Mãe de Mateus, 7, e Arthur, 2, a atriz explica que tem muito a ver com a personagem, em especial na independência. Mas se considera mais medrosa que Zoe.

"Ela é uma menina muito independente, começa a trabalhar muito nova, mora sozinha, batalha pelas coisas que quer. Nisso, ela tem muito de mim. Mas estou aprendendo com ela a ser mais segura. Agora mesmo bateu uma insegurança, [a novela] é uma responsabilidade muito grande. Sou muito comprometida com o meu trabalho, mas não sei como o público vai receber, não sou essa pessoa que tem certeza: 'As pessoas vão amar'", conta.

Reprodução/TV Globo
Juliana Knust como a Laura de "Malhação", em 1997 Imagem: Reprodução/TV Globo

Vivência na redação

Para vivenciar o dia a dia de uma repórter - na ficção, Zoe cobre uma rebelião em um presídio nos primeiros capítulos -, a atriz conviveu com a equipe de telejornalismo da Record e se surpreendeu com a rotina da profissão.
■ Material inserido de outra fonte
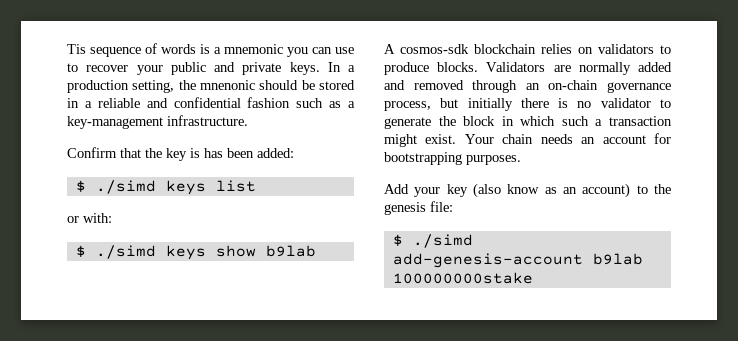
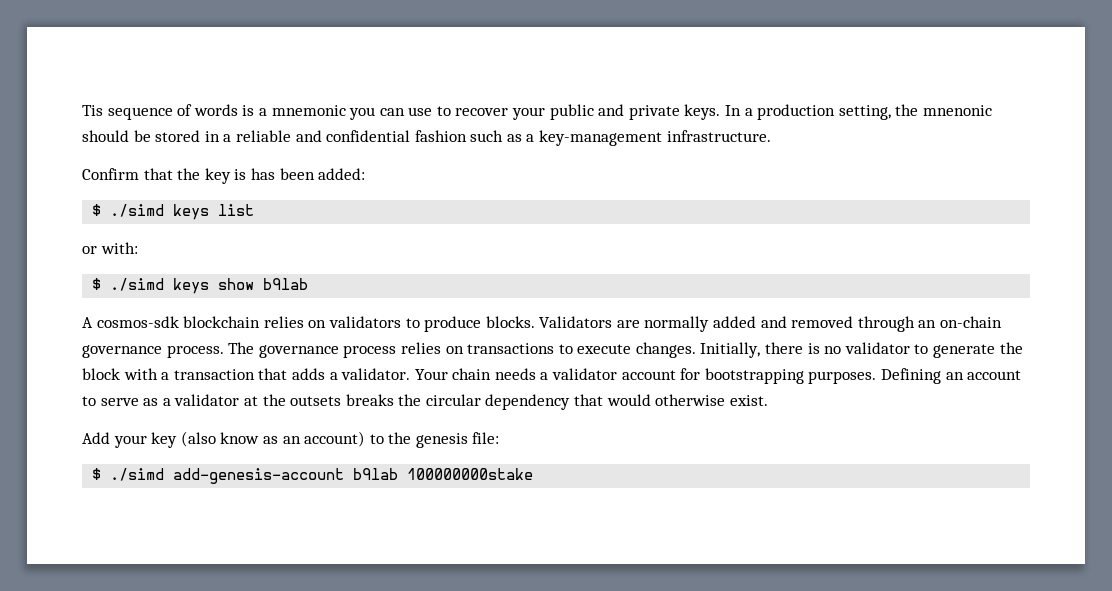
[384,98,513,111] process, but initially -> [166,342,761,358] process. The governance process relies on transactions to execute changes. Initially,
[501,116,672,126] [384,134,457,147] in which such a transaction might exist. -> [123,368,411,380] with a transaction that adds a validator.
[581,137,596,144] an -> [540,368,618,380] a validator
(521, 160) none -> [881,368,1022,384] [82,394,768,410] Defining an account to serve as a validator at the outsets breaks the circular dependency that would otherwise exist.

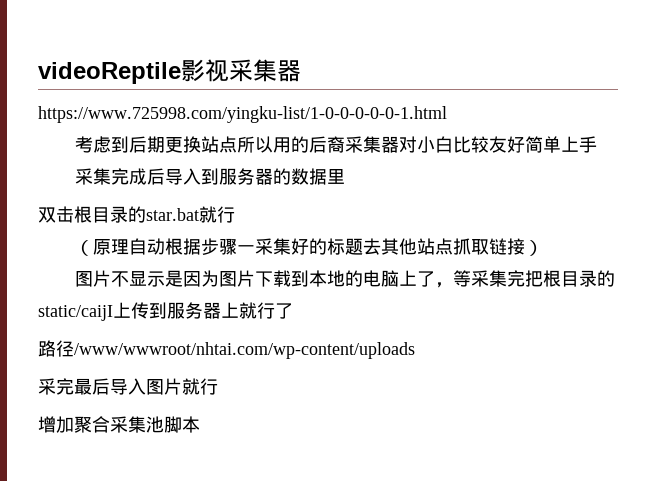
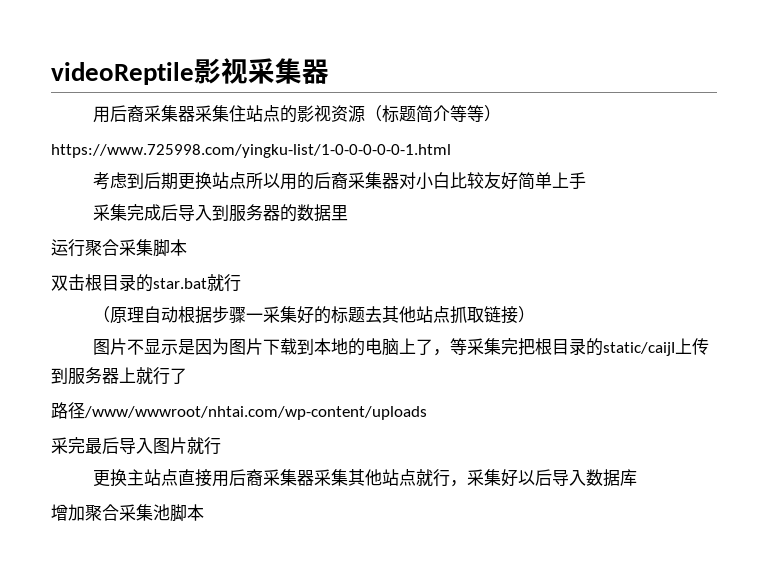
(301, 71) none -> [92,105,501,123] // 用后裔采集器采集住站点的影视资源（标题简介等等）
(346, 176) none -> [51,239,187,257] // 运行聚合采集脚本
(218, 386) none -> [92,469,637,487] // 更换主站点直接用后裔采集器采集其他站点就行，采集好以后导入数据库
"As pessoas não têm noção do que é uma redação. É uma loucura! É muita informação, e tudo tem horário, muita coisa ao mesmo tempo. Eu acho uma maluquice, jamais daria conta de um negócio desses", brinca.

Na trama de Vívian de Oliveira, a religiosa Zoe se envolve com o correto Benjamin (Igor Rickli), com quem terá um filho. No entanto, vai ser seduzido pelo arrogante Ricardo Montana (Sergio Marone), o próprio Anticristo descrito no livro Apocalipse.

"Não sei como vai ser esse triângulo. Zoe e Benjamin se conhecem desde crianças e se perdem com a distância. Ele mora em Nova York, e ela o reencontra quando vai cobrir um evento evento na cidade. Ele é ateu, e ela foi criada acreditando muito em Deus, então vai ter esse conflito", adianta.

Para fechar o ano de comemorações, Juliana vibra ao ver um de seus papéis mais marcantes voltar à TV, com a reprise de "Celebridade" no "Vale a Pena a Ver de Novo", em dezembro.

"Amei essa notícia, é uma novela da qual tenho muita saudade. Foi a minha primeira das oito, do Gilberto Braga. Foi uma virada na minha carreira e também um momento da minha vida muito especial, quando fui morar sozinha, saí da casa dos meus pais. Lembrar esse momento também é muito legal", diz.